About this task:
In how many lines of the data below does the word "ffffff" appear? Reply with the number and nothing more.

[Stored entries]
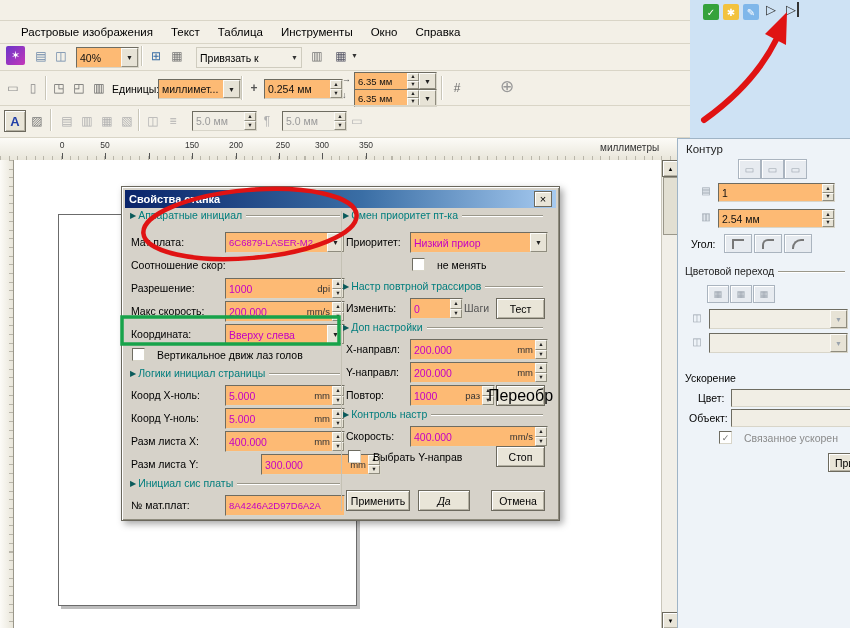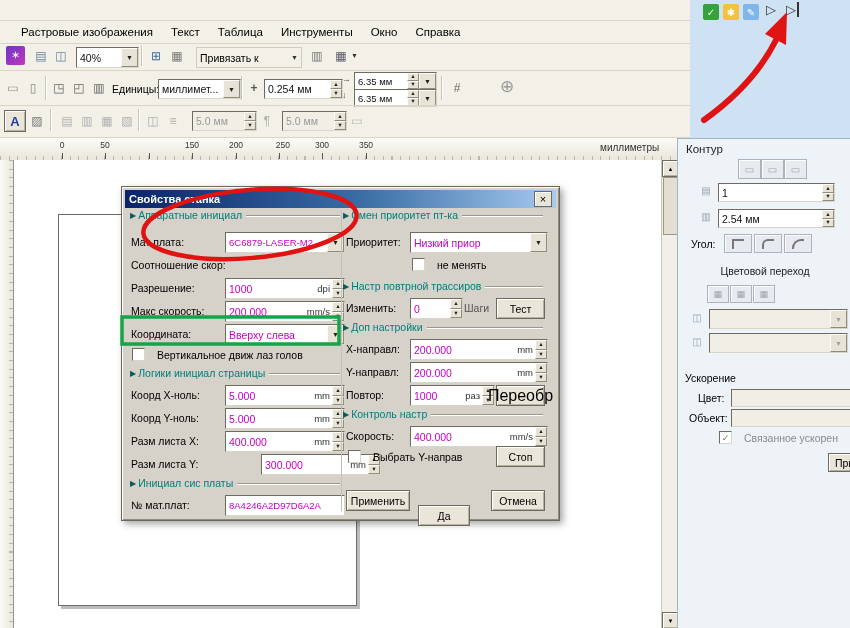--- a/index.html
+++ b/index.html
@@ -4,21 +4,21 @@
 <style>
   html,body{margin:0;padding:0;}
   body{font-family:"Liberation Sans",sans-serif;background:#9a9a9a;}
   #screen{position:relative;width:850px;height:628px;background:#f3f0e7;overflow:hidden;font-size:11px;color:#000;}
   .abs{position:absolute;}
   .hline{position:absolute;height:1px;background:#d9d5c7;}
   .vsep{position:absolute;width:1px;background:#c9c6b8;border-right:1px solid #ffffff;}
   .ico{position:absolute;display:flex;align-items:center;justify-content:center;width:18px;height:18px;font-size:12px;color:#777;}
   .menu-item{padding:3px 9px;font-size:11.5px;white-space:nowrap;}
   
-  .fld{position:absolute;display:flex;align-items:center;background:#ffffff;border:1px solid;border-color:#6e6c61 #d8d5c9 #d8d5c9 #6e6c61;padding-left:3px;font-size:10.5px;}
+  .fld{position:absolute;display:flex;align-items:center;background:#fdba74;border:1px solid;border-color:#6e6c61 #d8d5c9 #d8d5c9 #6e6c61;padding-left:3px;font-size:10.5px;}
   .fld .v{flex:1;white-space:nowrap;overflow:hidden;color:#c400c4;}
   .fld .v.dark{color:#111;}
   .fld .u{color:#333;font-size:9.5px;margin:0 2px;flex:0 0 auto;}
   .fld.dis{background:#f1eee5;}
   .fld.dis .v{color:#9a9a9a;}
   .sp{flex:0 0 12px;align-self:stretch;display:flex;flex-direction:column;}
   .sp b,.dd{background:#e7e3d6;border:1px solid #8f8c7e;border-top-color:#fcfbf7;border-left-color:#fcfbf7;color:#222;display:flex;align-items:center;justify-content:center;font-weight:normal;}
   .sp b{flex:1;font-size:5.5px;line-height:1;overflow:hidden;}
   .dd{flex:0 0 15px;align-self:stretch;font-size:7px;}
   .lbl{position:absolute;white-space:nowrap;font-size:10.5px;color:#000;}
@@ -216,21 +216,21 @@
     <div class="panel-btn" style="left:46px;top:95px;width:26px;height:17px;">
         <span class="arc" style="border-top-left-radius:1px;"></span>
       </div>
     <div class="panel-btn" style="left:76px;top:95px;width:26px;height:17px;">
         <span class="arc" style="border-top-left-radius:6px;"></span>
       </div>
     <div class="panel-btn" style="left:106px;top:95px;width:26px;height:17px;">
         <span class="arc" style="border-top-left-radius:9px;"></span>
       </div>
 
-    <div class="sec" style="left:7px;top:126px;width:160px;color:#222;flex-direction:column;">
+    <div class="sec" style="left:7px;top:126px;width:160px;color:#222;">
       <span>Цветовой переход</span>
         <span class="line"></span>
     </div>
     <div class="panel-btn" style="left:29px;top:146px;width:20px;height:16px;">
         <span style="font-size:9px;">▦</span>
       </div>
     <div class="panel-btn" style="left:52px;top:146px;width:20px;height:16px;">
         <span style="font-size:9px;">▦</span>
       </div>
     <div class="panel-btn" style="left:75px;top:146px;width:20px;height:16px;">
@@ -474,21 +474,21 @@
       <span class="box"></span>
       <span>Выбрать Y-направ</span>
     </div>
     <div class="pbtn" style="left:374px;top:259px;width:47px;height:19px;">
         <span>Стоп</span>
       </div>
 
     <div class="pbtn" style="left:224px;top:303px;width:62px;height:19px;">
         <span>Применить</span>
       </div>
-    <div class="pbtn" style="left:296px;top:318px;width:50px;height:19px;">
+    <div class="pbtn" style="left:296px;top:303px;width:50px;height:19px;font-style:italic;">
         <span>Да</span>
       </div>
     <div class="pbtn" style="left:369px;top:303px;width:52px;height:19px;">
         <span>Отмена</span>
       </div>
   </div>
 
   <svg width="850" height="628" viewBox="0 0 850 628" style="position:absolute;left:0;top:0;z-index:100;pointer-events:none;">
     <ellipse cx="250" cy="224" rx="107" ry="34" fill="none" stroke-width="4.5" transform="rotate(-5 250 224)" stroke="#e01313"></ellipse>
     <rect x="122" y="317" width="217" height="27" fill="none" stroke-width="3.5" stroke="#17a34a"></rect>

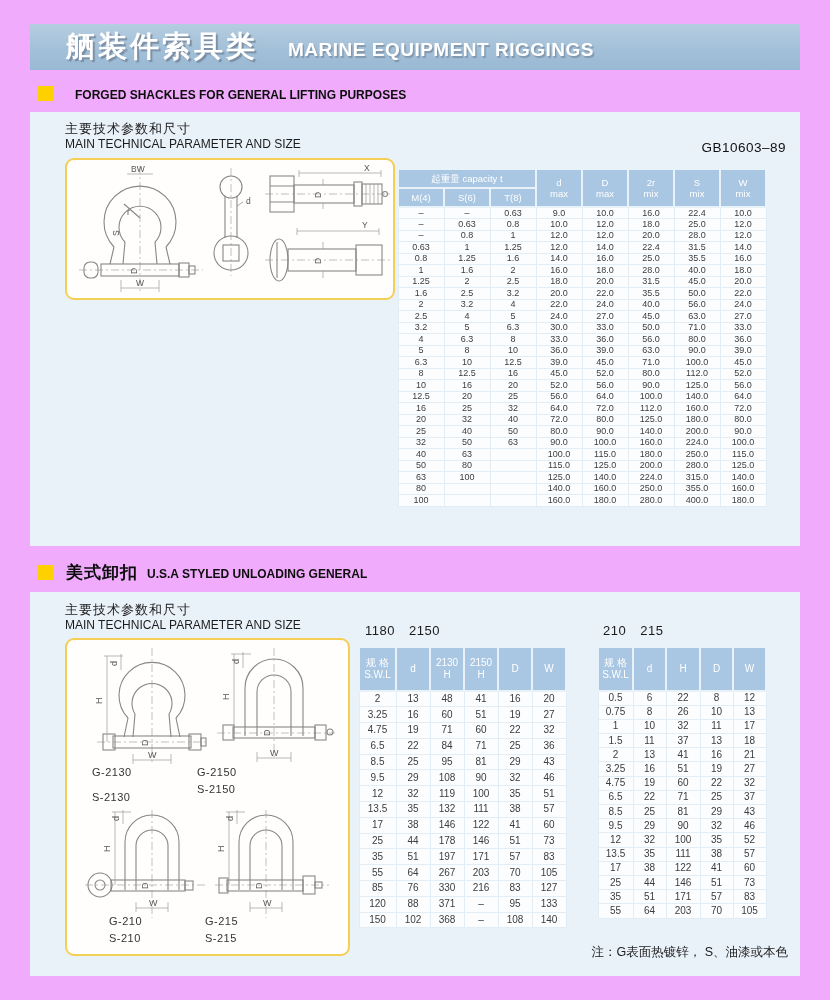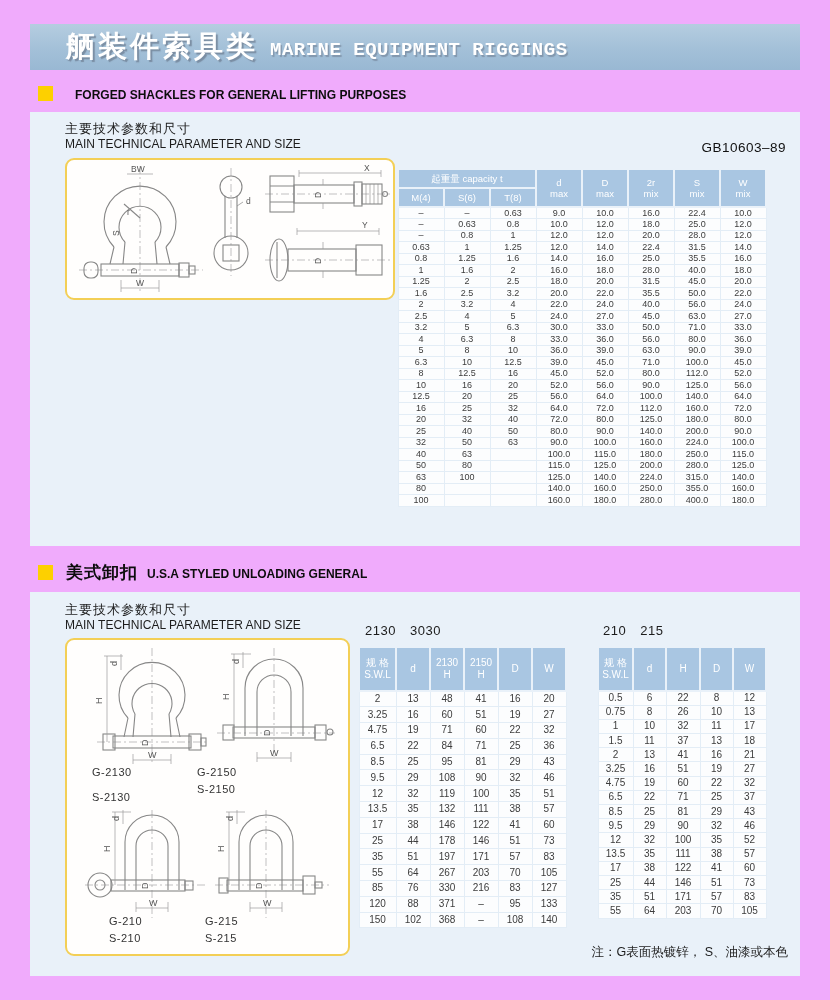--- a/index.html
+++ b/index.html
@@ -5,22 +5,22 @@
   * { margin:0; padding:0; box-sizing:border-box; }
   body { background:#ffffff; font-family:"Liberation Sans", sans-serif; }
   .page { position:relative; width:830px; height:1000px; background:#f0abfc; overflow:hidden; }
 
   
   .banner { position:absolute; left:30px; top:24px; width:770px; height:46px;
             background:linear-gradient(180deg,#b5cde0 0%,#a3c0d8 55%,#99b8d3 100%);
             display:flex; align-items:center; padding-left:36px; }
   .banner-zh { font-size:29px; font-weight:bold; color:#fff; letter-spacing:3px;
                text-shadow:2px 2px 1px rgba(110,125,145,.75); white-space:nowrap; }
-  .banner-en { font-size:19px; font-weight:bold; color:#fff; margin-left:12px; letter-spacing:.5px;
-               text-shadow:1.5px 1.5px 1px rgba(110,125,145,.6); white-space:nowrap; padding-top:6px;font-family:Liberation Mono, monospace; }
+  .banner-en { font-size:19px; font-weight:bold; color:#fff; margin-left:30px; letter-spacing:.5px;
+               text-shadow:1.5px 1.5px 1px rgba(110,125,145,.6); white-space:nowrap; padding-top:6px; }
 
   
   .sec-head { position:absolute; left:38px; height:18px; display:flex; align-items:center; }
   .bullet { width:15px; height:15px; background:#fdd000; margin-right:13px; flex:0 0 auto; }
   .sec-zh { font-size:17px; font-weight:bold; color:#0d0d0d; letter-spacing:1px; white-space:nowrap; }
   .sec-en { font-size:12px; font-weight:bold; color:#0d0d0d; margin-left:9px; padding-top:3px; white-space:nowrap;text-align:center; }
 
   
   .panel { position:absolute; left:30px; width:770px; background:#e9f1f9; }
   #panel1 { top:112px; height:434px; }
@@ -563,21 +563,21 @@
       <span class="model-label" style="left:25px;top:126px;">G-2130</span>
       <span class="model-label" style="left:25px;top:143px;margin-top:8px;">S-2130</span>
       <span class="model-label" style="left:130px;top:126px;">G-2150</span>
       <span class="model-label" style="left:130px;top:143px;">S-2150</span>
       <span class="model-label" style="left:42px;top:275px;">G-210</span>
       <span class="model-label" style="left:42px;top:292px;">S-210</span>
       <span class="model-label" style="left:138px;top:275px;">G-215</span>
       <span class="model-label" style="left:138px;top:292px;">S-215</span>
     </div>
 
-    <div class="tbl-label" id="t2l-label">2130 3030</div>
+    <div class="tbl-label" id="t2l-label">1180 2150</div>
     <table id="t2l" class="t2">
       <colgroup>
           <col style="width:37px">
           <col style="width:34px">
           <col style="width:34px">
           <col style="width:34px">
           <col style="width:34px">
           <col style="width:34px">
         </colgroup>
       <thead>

Task output:
3